### What to do
As you look over the data below, please find each line where the word "ginit" appears, then copy it.

--- START ---

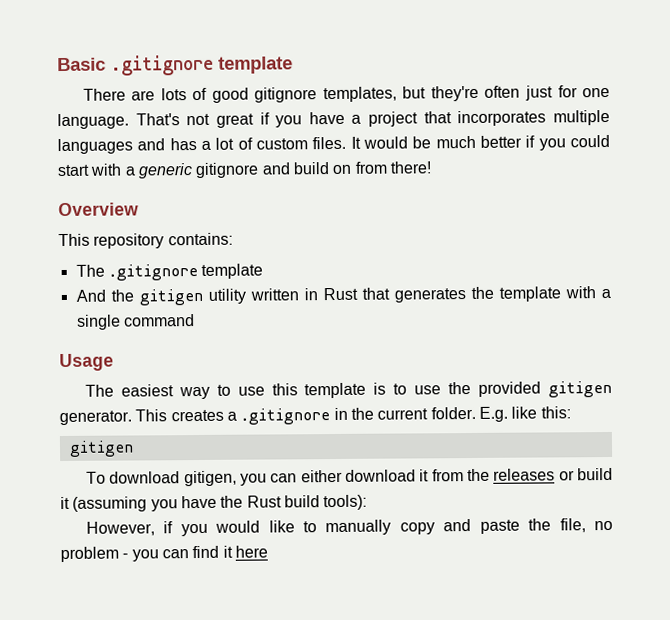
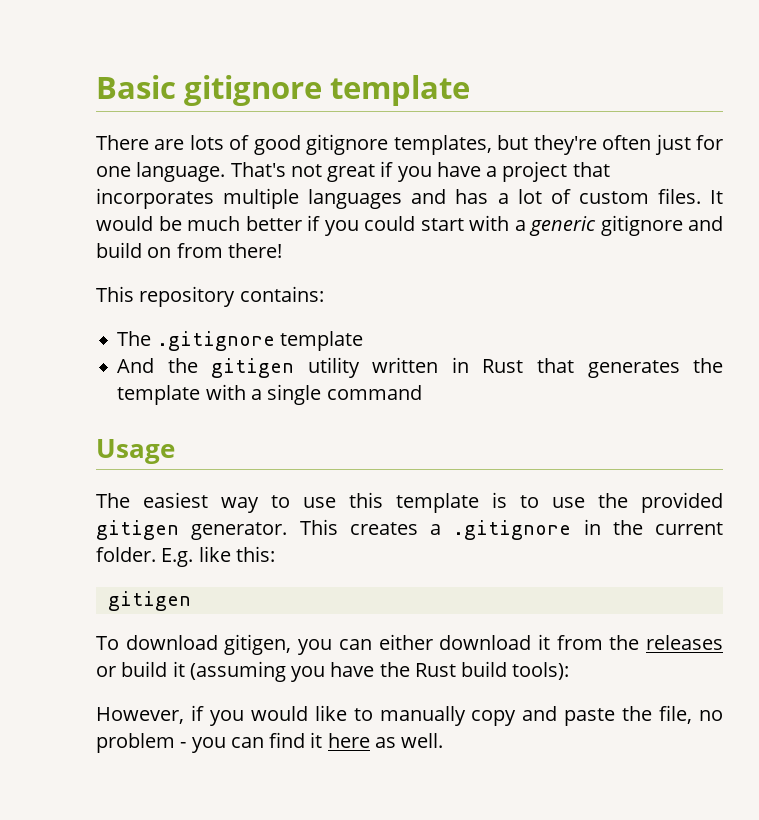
[110,54,214,76] .gitignore -> [184,75,323,106] gitignore
[58,202,139,217] // Overview -> (282, 250) none
(268, 551) none -> [374,733,444,748] as well.

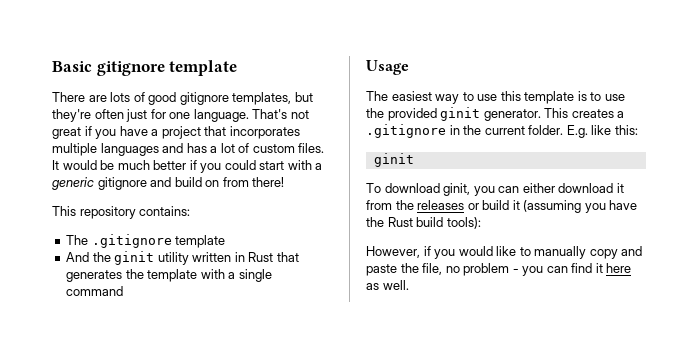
[211,358,295,378] gitigen -> [114,251,155,265] ginit
[96,520,179,540] gitigen -> [440,107,481,121] ginit
[107,591,191,611] gitigen -> [373,153,414,167] ginit
[224,634,292,655] gitigen, -> [443,183,471,196] ginit,

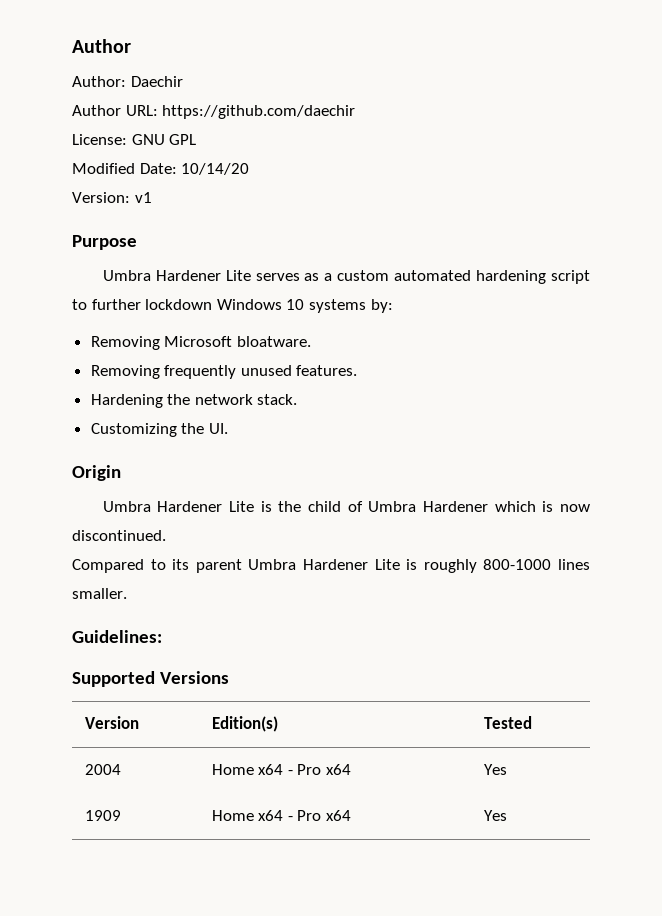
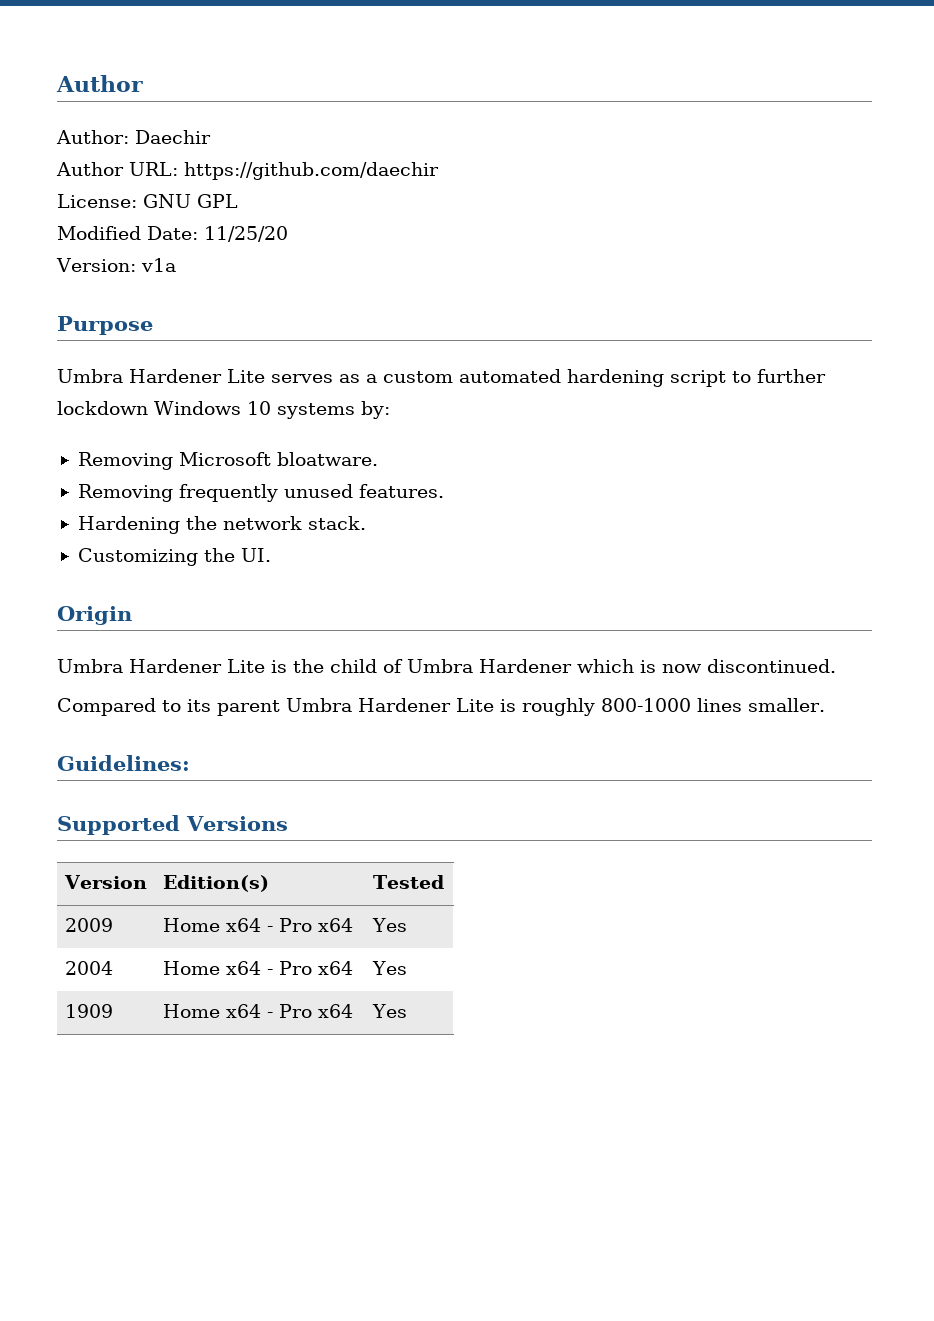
[181,163,250,175] 10/14/20 -> [204,226,288,242] 11/25/20
[134,192,152,203] v1 -> [140,258,176,272] v1a
(532, 722) none -> [64,918,113,932] [162,918,353,932] [371,918,407,932] // 2009 | Home x64 - Pro x64 | Yes

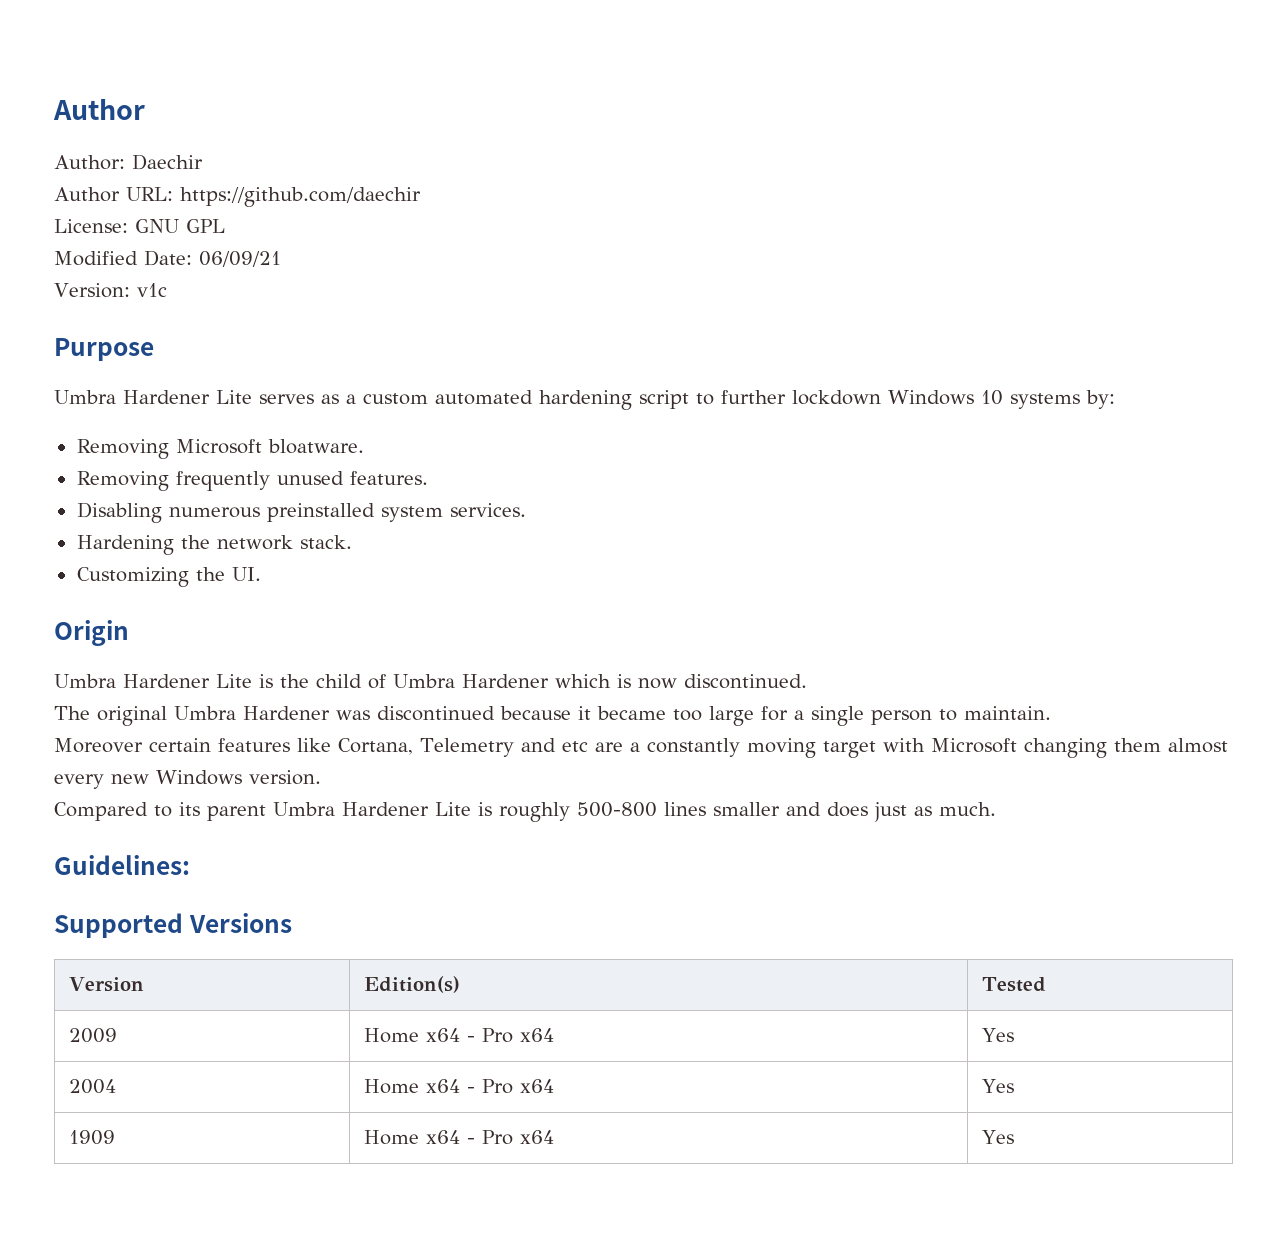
[204,226,288,242] 11/25/20 -> [199,251,281,267] 06/09/21
[140,258,176,272] v1a -> [136,283,167,297] v1c
(444, 491) none -> [76,502,526,523] // Disabling numerous preinstalled system services.
(836, 666) none -> [54,706,1051,726] [54,738,1228,758] [54,770,321,789] // The original Umbra Hardener was discontinued because it became too large for a single person to maintain. // Moreover certain features like Cortana, Telemetry and etc are a constantly moving target with Microsoft changing them almost every new Windows version.
[601,698,825,712] 800-1000 lines smaller. -> [577,802,996,822] 500-800 lines smaller and does just as much.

--- END ---

### Worked solution
[211,358,295,378] gitigen -> [114,251,155,265] ginit
[96,520,179,540] gitigen -> [440,107,481,121] ginit
[107,591,191,611] gitigen -> [373,153,414,167] ginit
[224,634,292,655] gitigen, -> [443,183,471,196] ginit,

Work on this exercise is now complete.